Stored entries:
=== Section Start ===

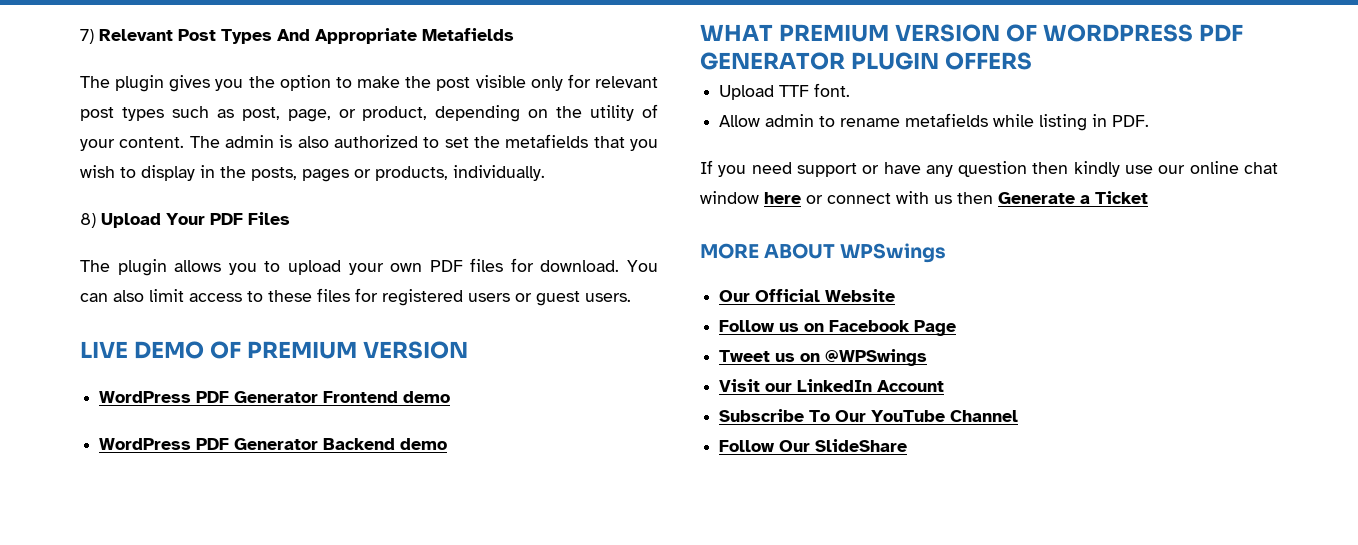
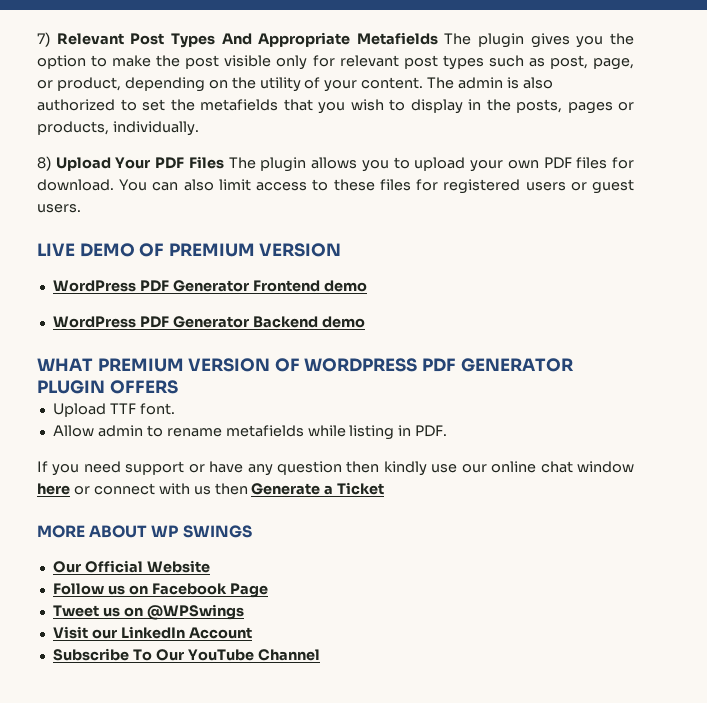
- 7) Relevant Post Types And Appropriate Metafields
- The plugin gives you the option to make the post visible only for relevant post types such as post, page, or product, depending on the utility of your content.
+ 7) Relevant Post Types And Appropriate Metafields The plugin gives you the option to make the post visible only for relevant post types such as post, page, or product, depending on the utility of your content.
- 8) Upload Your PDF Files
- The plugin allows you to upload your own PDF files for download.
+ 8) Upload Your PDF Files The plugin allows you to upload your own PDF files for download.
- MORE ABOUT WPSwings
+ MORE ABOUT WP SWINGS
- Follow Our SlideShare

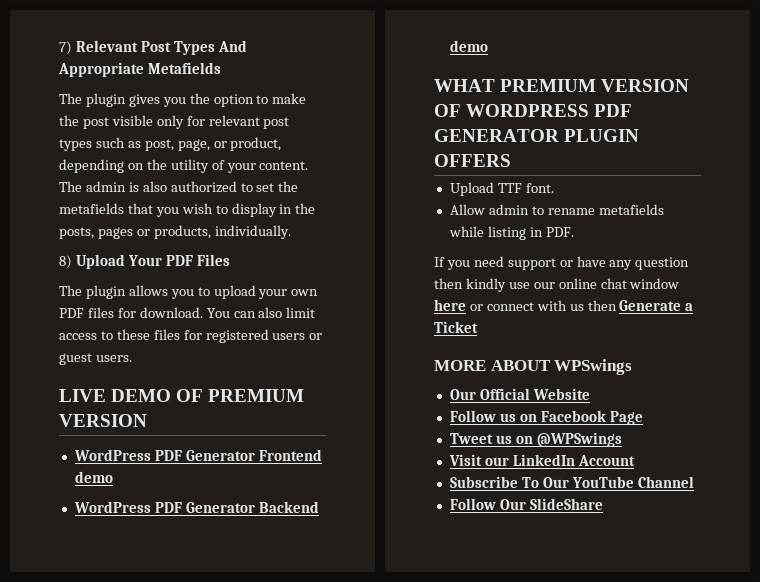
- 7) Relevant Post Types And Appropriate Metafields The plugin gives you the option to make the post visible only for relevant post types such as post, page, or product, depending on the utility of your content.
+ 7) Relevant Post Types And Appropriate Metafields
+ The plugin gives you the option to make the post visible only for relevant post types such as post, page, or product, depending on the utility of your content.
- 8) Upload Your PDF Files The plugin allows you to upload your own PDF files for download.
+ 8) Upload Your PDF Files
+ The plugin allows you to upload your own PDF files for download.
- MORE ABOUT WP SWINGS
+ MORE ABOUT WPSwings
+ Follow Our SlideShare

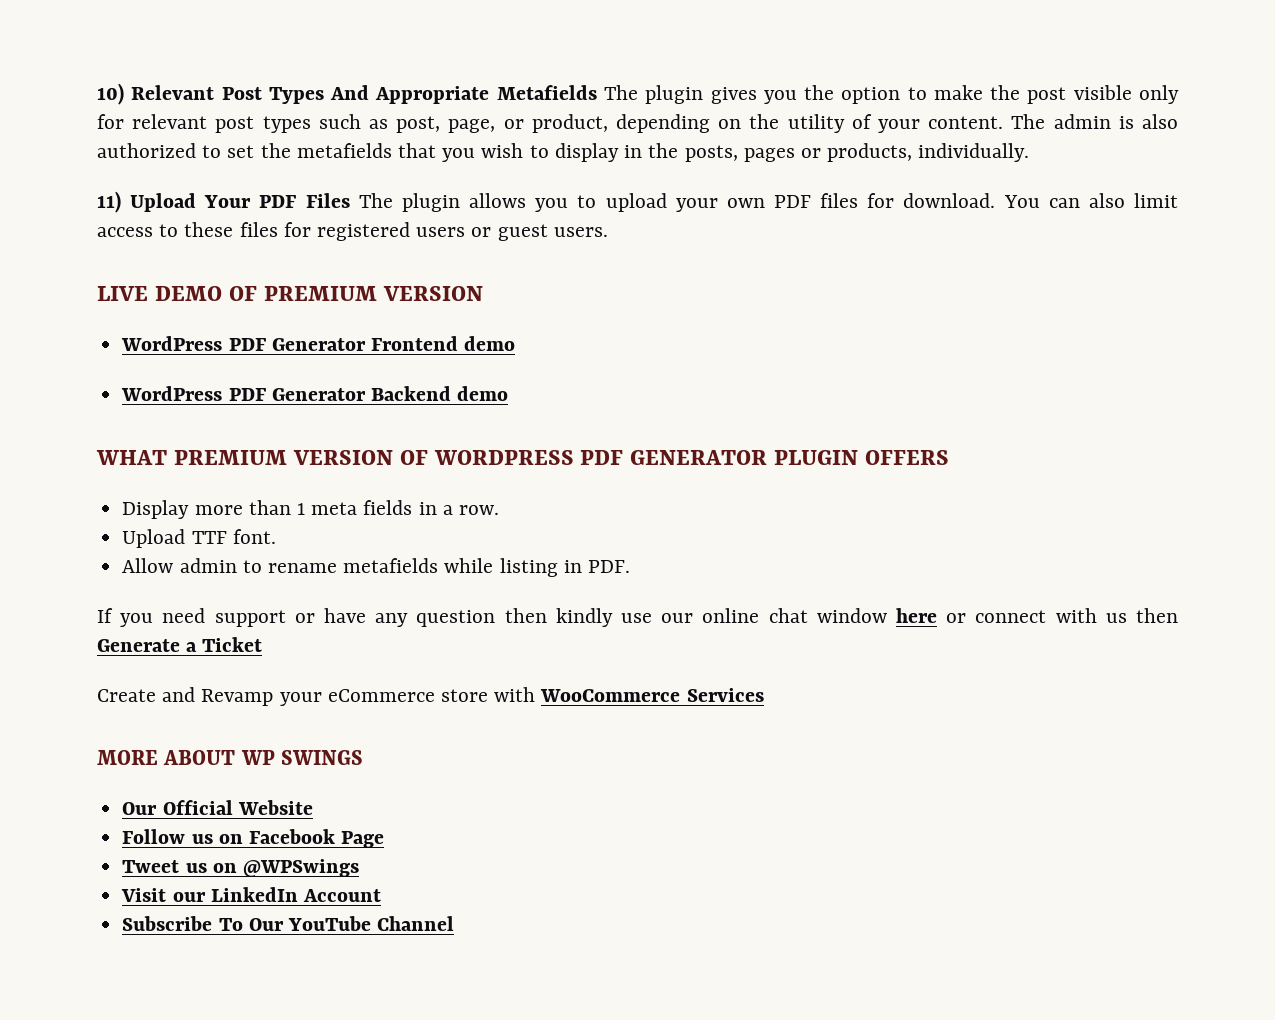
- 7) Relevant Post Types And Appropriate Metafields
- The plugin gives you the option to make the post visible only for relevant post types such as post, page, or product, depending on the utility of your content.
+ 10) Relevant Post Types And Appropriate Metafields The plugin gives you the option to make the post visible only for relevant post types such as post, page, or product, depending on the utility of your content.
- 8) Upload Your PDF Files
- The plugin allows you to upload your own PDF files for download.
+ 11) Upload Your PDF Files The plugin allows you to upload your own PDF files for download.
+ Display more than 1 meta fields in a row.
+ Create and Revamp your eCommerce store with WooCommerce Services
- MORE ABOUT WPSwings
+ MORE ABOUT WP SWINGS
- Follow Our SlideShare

=== Section End ===
=== Section Start ===

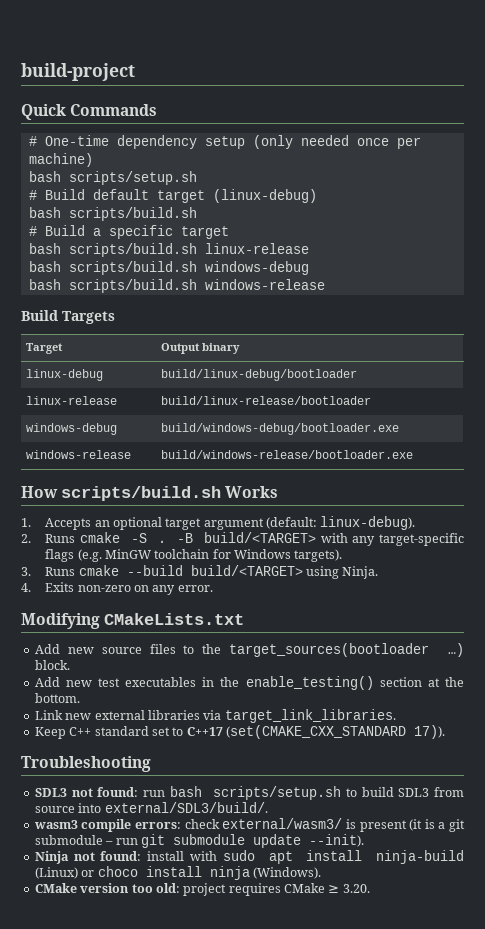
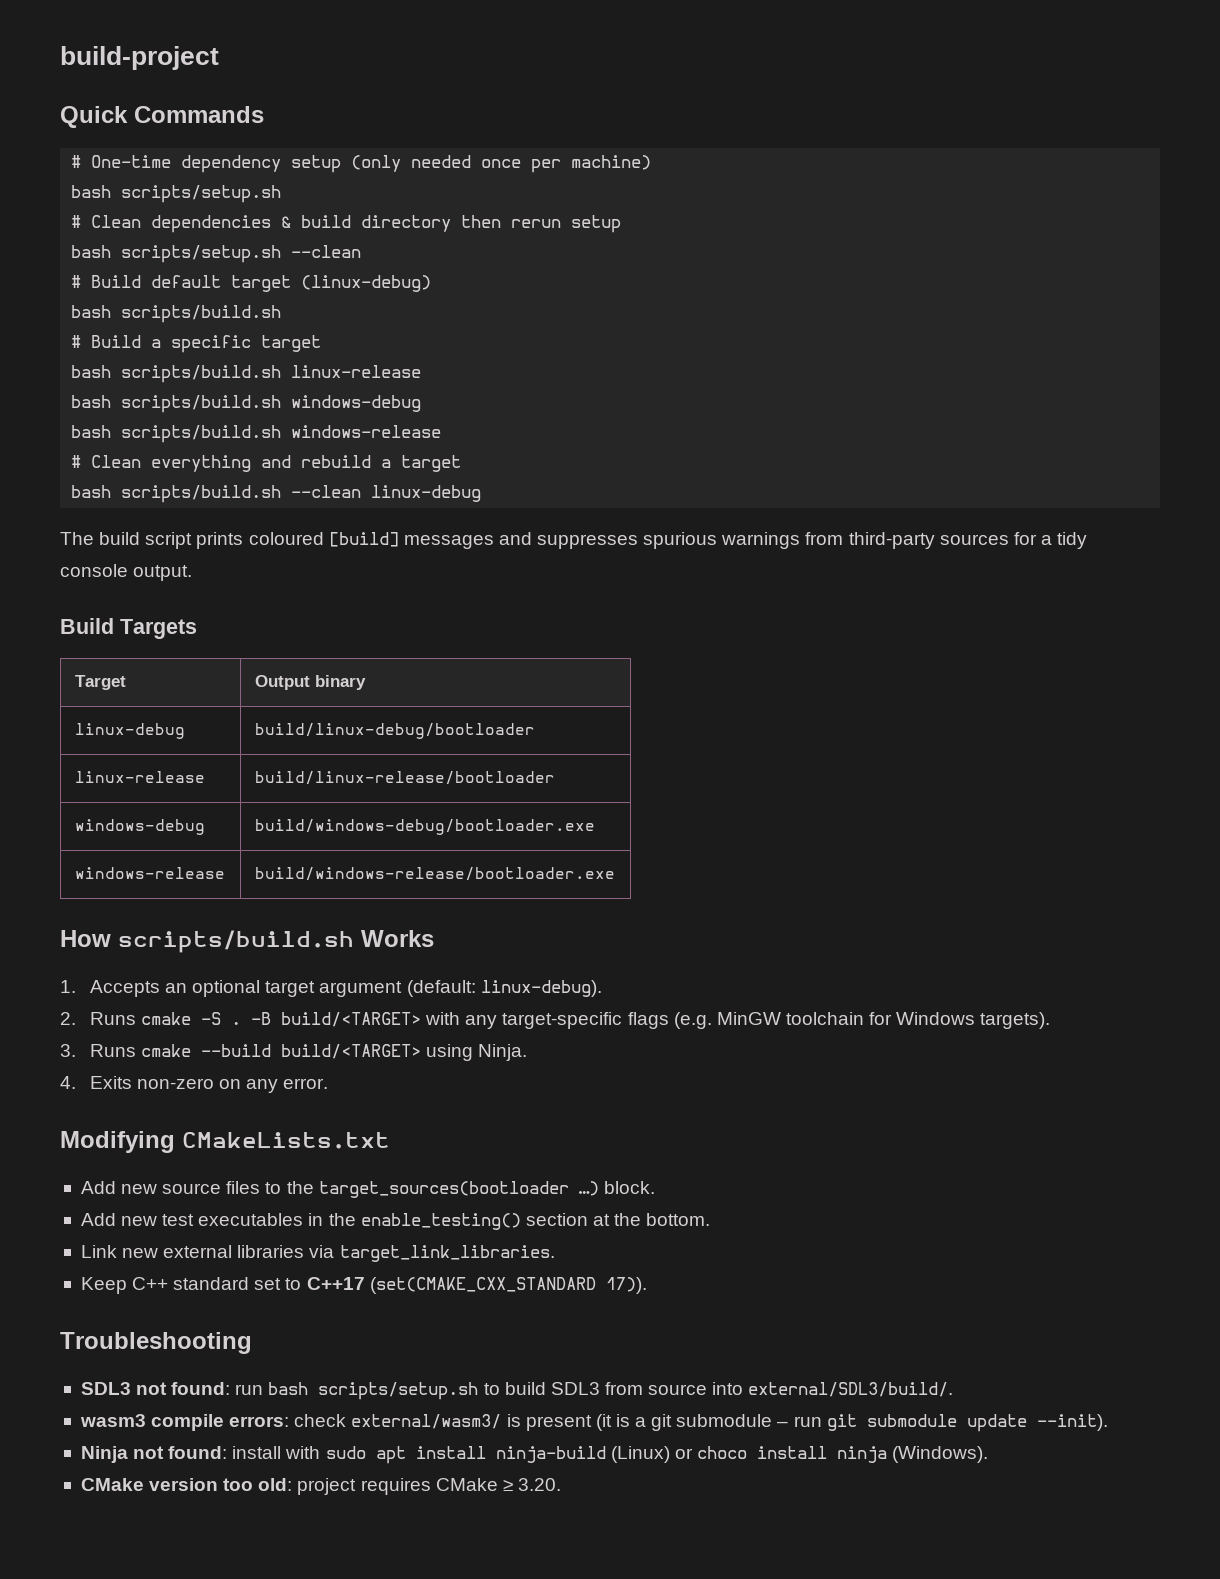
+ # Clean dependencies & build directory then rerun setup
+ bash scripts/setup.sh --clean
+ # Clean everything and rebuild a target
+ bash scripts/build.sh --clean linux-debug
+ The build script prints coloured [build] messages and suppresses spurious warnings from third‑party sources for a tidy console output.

=== Section End ===

* **DIRECTIONS**: Looking at the records above, state the number of lines where the word "gives" occurs, and write nothing beyond it.

* **SOLUTION FOR THIS TASK**: 6